Collaborative infrastructure

The existence of province-wide institutions with an established track record of collaboration is vital to conducting research in BC. The coordination of resources under organizations like the Provincial Health Services Authority makes it possible for researchers to draw on diverse expertise that enhances the quality and scope of their work.

Protected time for research

The work required to turn a discovery into a commercial product is time-consuming and often at odds with the pursuit of academic novelty. For practicing clinicians, it can be particularly difficult to juggle competing demands while pursuing commercial development. The salary support provided by MSFHR Scholar Awards is essential to enabling researchers to move projects forward. By protecting time for dedicated research activity, the awards provide the freedom to focus on translating ideas into real outcomes.

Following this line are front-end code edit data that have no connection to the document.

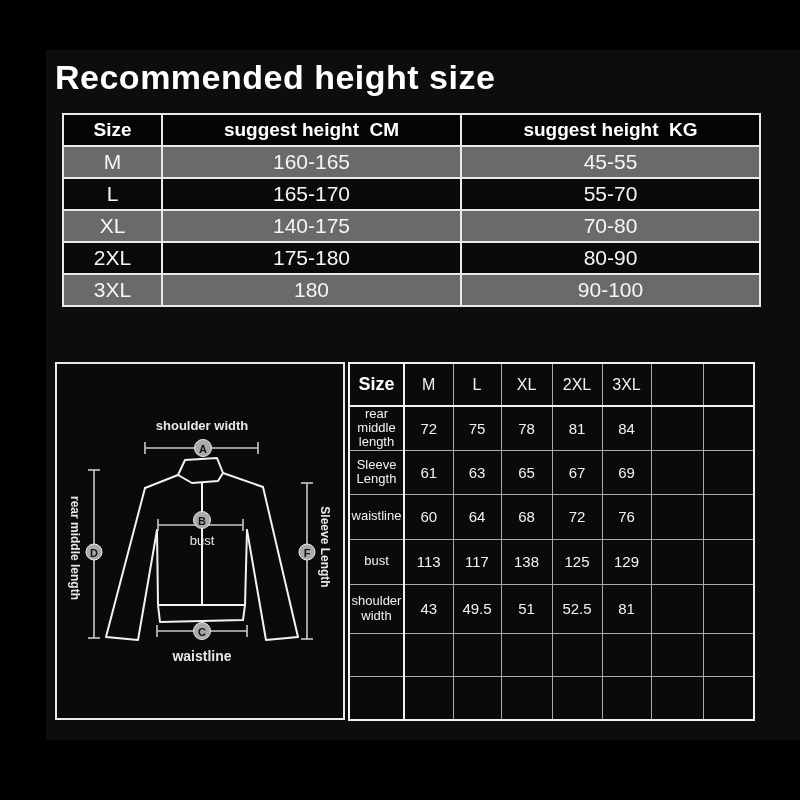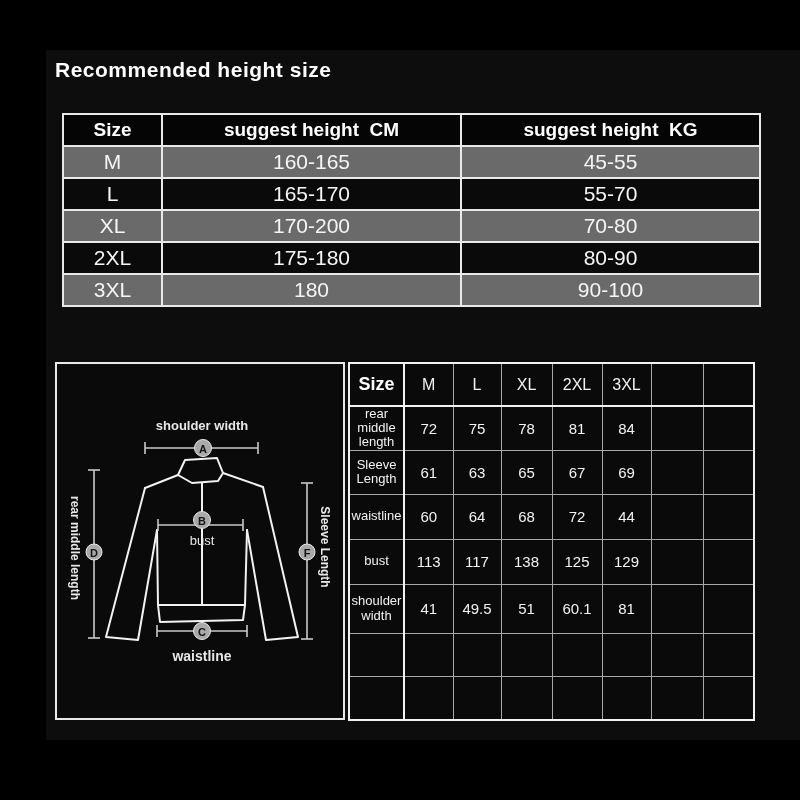--- a/index.html
+++ b/index.html
@@ -1,19 +1,19 @@
 <!DOCTYPE html>
 <html><head>
 <meta charset="utf-8">
 <style>
   html,body{margin:0;padding:0;background:#000;}
   .canvas{position:relative;width:800px;height:800px;background:#000;overflow:hidden;
           font-family:"Liberation Sans", sans-serif;color:#f2f2f2;}
   .content{position:absolute;left:46px;top:50px;width:754px;height:690px;background:#0d0d0d;}
-  .page-title{position:absolute;left:55px;top:58px;font-size:21px;font-weight:bold;
+  .page-title{position:absolute;left:55px;top:58px;font-size:34px;font-weight:bold;
               color:#ffffff;letter-spacing:0.5px;white-space:pre;}
 
   
   .t1{position:absolute;left:62px;top:113px;width:697px;border-collapse:collapse;
       table-layout:fixed;background:#0a0a0a;}
   .t1 td{border:2px solid #e9e9e9;text-align:center;vertical-align:middle;
          font-size:21px;color:#f5f5f5;white-space:pre;padding:0;}
   .t1 tr.hdr td{font-size:19px;font-weight:bold;color:#ffffff;background:#050505;height:30px;}
   .t1 tr{height:32px;}
   .t1 tr.gray td{background:#6a6a6a;}
@@ -59,21 +59,21 @@
       <td>160-165</td>
       <td>45-55</td>
     </tr>
     <tr class="dark">
       <td>L</td>
       <td>165-170</td>
       <td>55-70</td>
     </tr>
     <tr class="gray">
       <td>XL</td>
-      <td>170-200</td>
+      <td>140-175</td>
       <td>70-80</td>
     </tr>
     <tr class="dark">
       <td>2XL</td>
       <td>175-180</td>
       <td>80-90</td>
     </tr>
     <tr class="gray">
       <td>3XL</td>
       <td>180</td>
@@ -203,40 +203,40 @@
       <td>69</td>
       <td></td>
       <td></td>
     </tr>
     <tr style="height:45px">
       <td class="c0 lbl">waistline</td>
       <td>60</td>
       <td>64</td>
       <td>68</td>
       <td>72</td>
-      <td>44</td>
+      <td>76</td>
       <td></td>
       <td></td>
     </tr>
     <tr style="height:45px">
       <td class="c0 lbl">bust</td>
       <td>113</td>
       <td>117</td>
       <td>138</td>
       <td>125</td>
       <td>129</td>
       <td></td>
       <td></td>
     </tr>
     <tr style="height:49px">
       <td class="c0 lbl">shoulder width</td>
-      <td>41</td>
+      <td>43</td>
       <td>49.5</td>
       <td>51</td>
-      <td>60.1</td>
+      <td>52.5</td>
       <td>81</td>
       <td></td>
       <td></td>
     </tr>
     <tr style="height:43px">
       <td class="c0 lbl"></td>
       <td></td>
       <td></td>
       <td></td>
       <td></td>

An idea is a powerful catalyst for change and innovation. It is a spark of inspiration that imagines a different way of looking at the world and a call to action asking how we can do better.

But even the best ideas need to be nurtured by a supportive research ecosystem through discovery, validation, scaling up, dissemination, and adoption.

The researchers’ experiences reveal that BC can be a fertile ground for innovation. The scope of the impact BC’s research community can achieve is truly global. By working together to apply the same vision and commitment to our research enterprise that these researchers have demonstrated in their own work, we will ensure BC’s place as a recognized world leader in health innovation.

No system is perfect. There’s a world of ideas waiting to be sparked in our community of health professionals, researchers and leaders that can enhance BC’s research enterprise and unlock our province’s full potential.